Curious now how the depth of field works in Daz Studio.

Here's my process. Set up my scene. Position the perspective view pretty much where I want the camera.
Ensure that nothing is select.

Create new camera ---> Copy active view.

Thing is, when I select the DOF ON, the F/Stop is always set to 22. 
Why does the visual guide for DoF vary? Sometime the space is huge, sometimes is tiny.
What's causing this? I love the DOF but the small version makes it really difficult to focus on an area.

Does the created camera project to the nearest polygon object and make a decision there? 

Comments

  • jbowlerjbowler Posts: 794

    tonyg3d said:

    Thing is, when I select the DOF ON, the F/Stop is always set to 22. 
    Why does the visual guide for DoF vary? Sometime the space is huge, sometimes is tiny.
    What's causing this? I love the DOF but the small version makes it really difficult to focus on an area.

    DAZ does it correctly but it is not as easy to use as the old, lower resolution, 35mm cameras I'm used to.  Depth of field depends on both the focal length and the f/stop; well, actually, it depends on the camera "aperture", the size of the hole in the lens, but because aperture is traditionally expressed as a number dividing the focal length DOF depends on both; f/stop is focal-length/aperture.

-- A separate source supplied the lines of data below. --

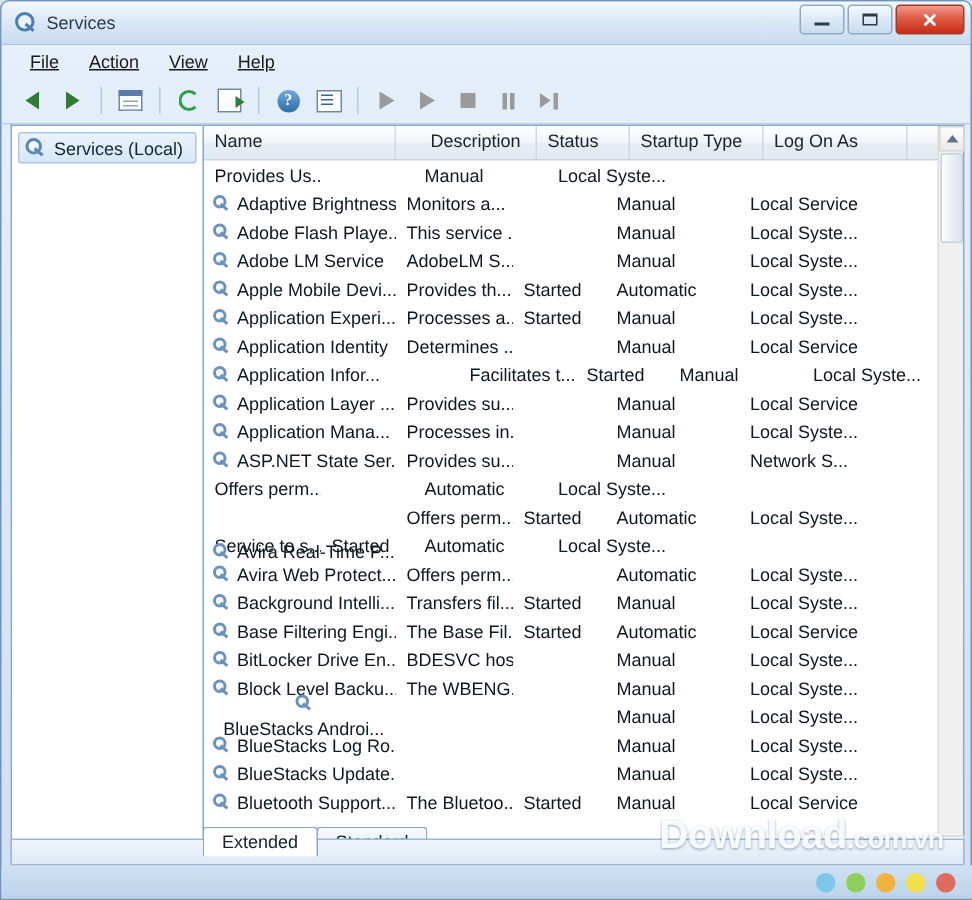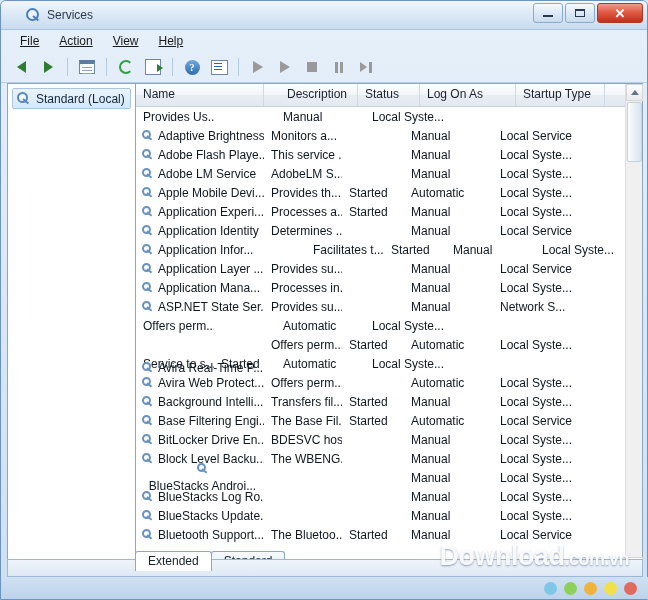--- a/index.html
+++ b/index.html
@@ -26,21 +26,21 @@
   }
   
   .titlebar {
     position: relative;
     height: 28px;
     background: linear-gradient(180deg, #f2f7fc 0%, #dbe8f6 50%, #cadcf0 100%);
     border-bottom: 1px solid #a8c3e0;
     border-radius: 5px 5px 0 0;
     display: flex;
     align-items: center;
-    padding-left: 24px;
+    padding-left: 8px;
   }
   .title-icon {
     width: 16px; height: 16px;
     margin-right: 6px;
     position: relative;
   }
   .title-icon .gear-circ {
     position: absolute;
     left: 1px; top: 1px;
     width: 13px; height: 13px;
@@ -522,30 +522,30 @@
       </div>
   </div>
 
   <div class="content">
     <div class="left-pane">
       <div class="tree-node">
         <span class="svc-ico">
             <span class="g-circ"></span>
             <span class="g-hand"></span>
           </span>
-        <span>Standard (Local)</span>
+        <span>Services (Local)</span>
       </div>
     </div>
     <div class="right-pane">
       <div class="hdr-row" id="hdr-row">
           <div class="hdr-cell" style="width: 128px;">Name</div>
           <div class="hdr-cell" style="width: 78px; margin-left: 16px;">Description</div>
           <div class="hdr-cell" style="width: 62px;">Status</div>
+          <div class="hdr-cell" style="width: 89px;">Startup Type</div>
           <div class="hdr-cell" style="width: 96px;">Log On As</div>
-          <div class="hdr-cell" style="width: 89px;">Startup Type</div>
           <div class="hdr-cell hdr-spacer"></div>
         </div>
       <div class="list-wrap" id="list-wrap">
           <div class="row">
             <div class="cell" style="width: 78px;">Provides Us...</div>
             <div class="cell" style="width: 62px;"></div>
             <div class="cell" style="width: 89px;">Manual</div>
             <div class="cell" style="width: 96px;">Local Syste...</div>
           </div>
           <div class="row">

    So if you take the actual camera focal length and divide it by the f/stop number the result should be the same for any given physical depth of field - any specific distance between the DOF planes.  The number is the inverse of the DOF; DOF gets reduced with higher focal lengths and increases with higher f/stops (smaller aperatures).

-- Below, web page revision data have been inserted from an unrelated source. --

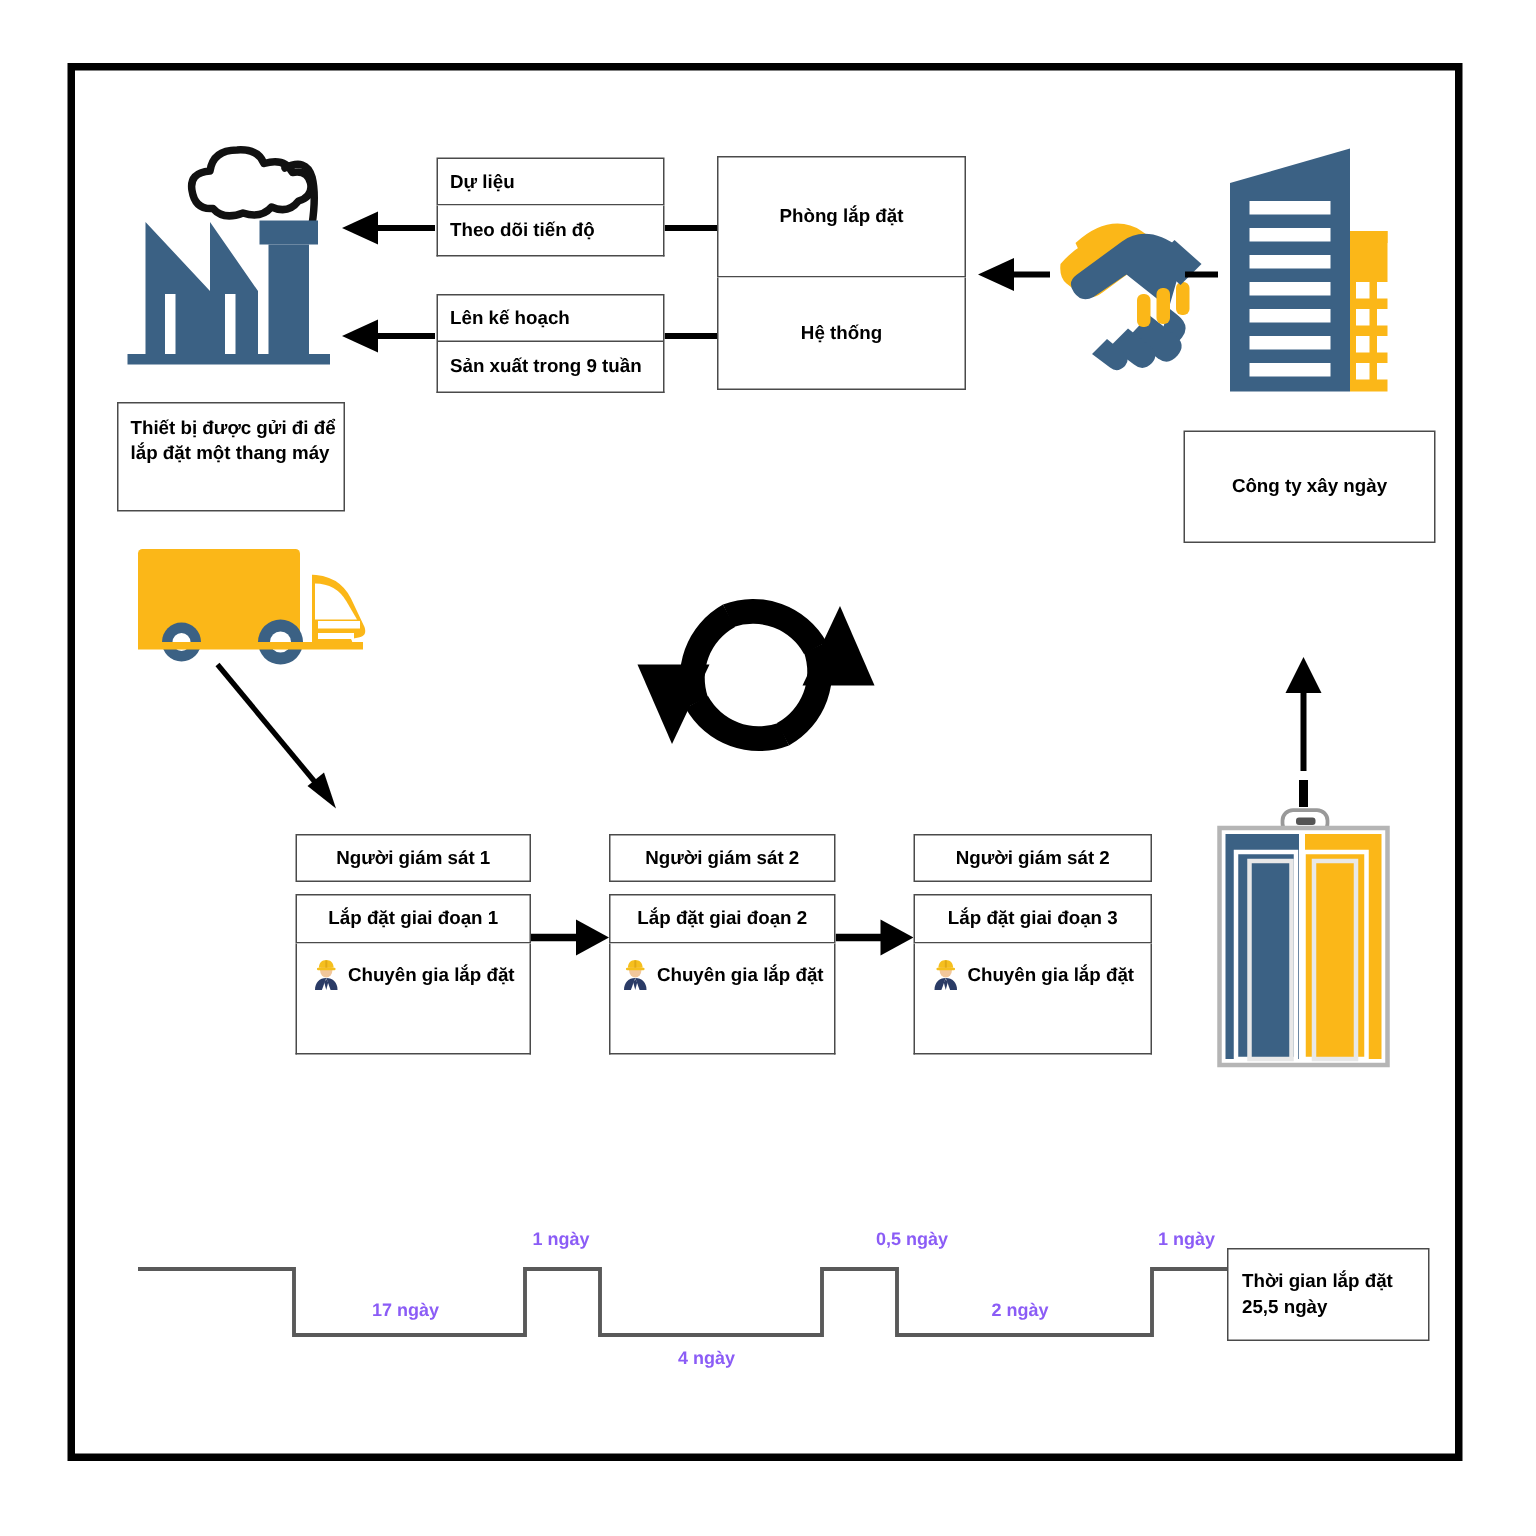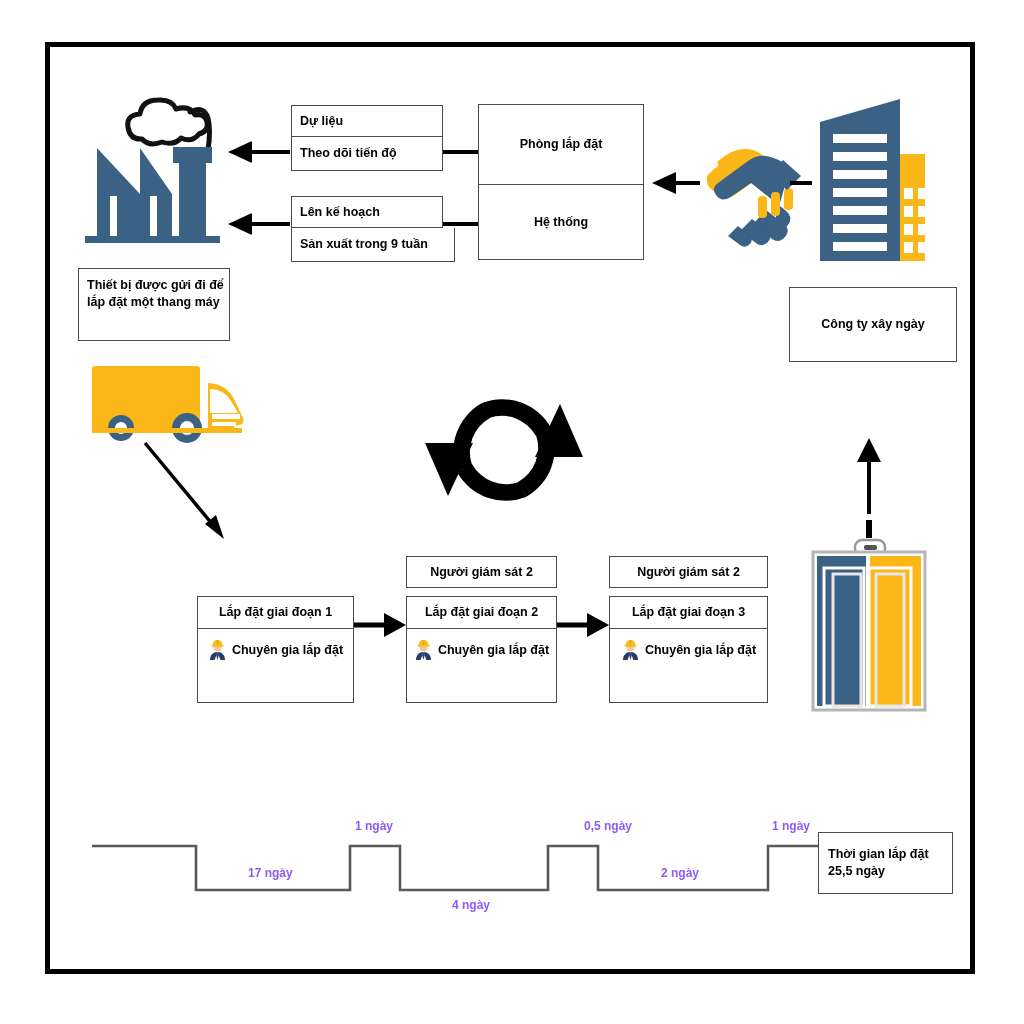--- a/index.html
+++ b/index.html
@@ -200,29 +200,30 @@
 
     <g>
       <polyline points="92,846 196,846 196,890 350,890 350,846 400,846 400,890 548,890 548,846 598,846 598,890 768,890 768,846 818,846" fill="none" stroke="#595959" stroke-width="2.6" stroke-linejoin="miter"></polyline>
     </g>
   </svg>
 
   <div class="box left-align cell-top" style="left:291px; top:105px; width:152px; height:32px;">Dự liệu</div>
   <div class="box left-align" style="left:291px; top:137px; width:152px; height:34px; border-top:none;">Theo dõi tiến độ</div>
 
   <div class="box left-align cell-top" style="left:291px; top:196px; width:152px; height:32px;">Lên kế hoạch</div>
-  <div class="box left-align" style="left:291px; top:228px; width:164px; height:34px; border-top:none;">Sản xuất trong 9 tuần</div>
+  <div class="box left-align" style="left:291px; top:228px; width:152px; height:34px; border-top:none;">Sản xuất trong 9 tuần</div>
 
   <div class="box cell-top" style="left:478px; top:104px; width:166px; height:81px;">Phòng lắp đặt</div>
   <div class="box" style="left:478px; top:185px; width:166px; height:75px; border-top:none;">Hệ thống</div>
 
   <div class="box left-align" style="left:78px; top:268px; width:152px; height:73px; align-items:flex-start; padding-top:8px;">Thiết bị được gửi đi để lắp đặt một thang máy</div>
 
   <div class="box cell-top" style="left:789px; top:287px; width:168px; height:75px;">Công ty xây ngày</div>
 
+  <div class="box" style="left:197px; top:556px; width:157px; height:32px;">Người giám sát 1</div>
   <div class="box cell-top" style="left:197px; top:596px; width:157px; height:33px;">Lắp đặt giai đoạn 1</div>
   <div class="box" style="left:197px; top:629px; width:157px; height:74px; border-top:none; align-items:flex-start; padding-top:10px;">
     <span class="worker-row">
       <svg class="worker-emoji" viewBox="0 0 19 22">
         <path d="M9.5 13 C5 13 2 16 2 21 L17 21 C17 16 14 13 9.5 13 Z" fill="#2A3B66"></path>
         <path d="M9.5 13 L6.6 21 L12.4 21 Z" fill="#ffffff"></path>
         <path d="M9.5 13.6 L8.2 16 L9.5 21 L10.8 16 Z" fill="#2A3B66"></path>
         <ellipse cx="9.5" cy="8" rx="4.1" ry="4.6" fill="#F2C79B"></ellipse>
         <path d="M4.6 6.2 C4.6 2.8 6.7 1 9.5 1 C12.3 1 14.4 2.8 14.4 6.2 Z" fill="#F5BF1E"></path>
         <rect x="3.3" y="6.1" width="12.4" height="1.7" rx="0.8" fill="#F5BF1E"></rect>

    Unfortunately if you look carefully you will see that for things like 4K renders the DOF planes are perhaps slightly out of focus.  That's because DOF also depends on the resolving power of the film; high resolution films produce lower depth of field.  "High resolution" in a film means the size of the silver grains that capture the light; smaller grains make for higher resolution.  In digital imaging it is the size of the pixels produced by the render, so you have much more DOF on a smaller pixel size image.  Another way of lookinig at it is that lower resolution, smaller pixel size, images have to be physically smaller to avoid the lack of resolution being obvious, so they have to be viewed from further away, so our eyes are less able to see the lack of resolution caused by something being out-of-focus.

    I'd like to see a different way of specifying DOF.  The old film camera model is fine for us old photographers, but for digital imaging the DOF measure I care about is when the camera starts to produce dots that are bigger than the pixel separation.  So I want to have the DOF planes tell me this; I want those planes to be set at something like 1.5 pixel size.  Anything which is in focus within a pixel (so a point produces a circle of diameter close to to the pixel separation) is in focus.  I.e. instead of f/stop I want image resolution; the height in pixels of the image (width doesn't matter, DAZ doesn't use that in the lens calculations); I want to see where those limits are.  This is much, much, much more useful than the current antiquated measurement.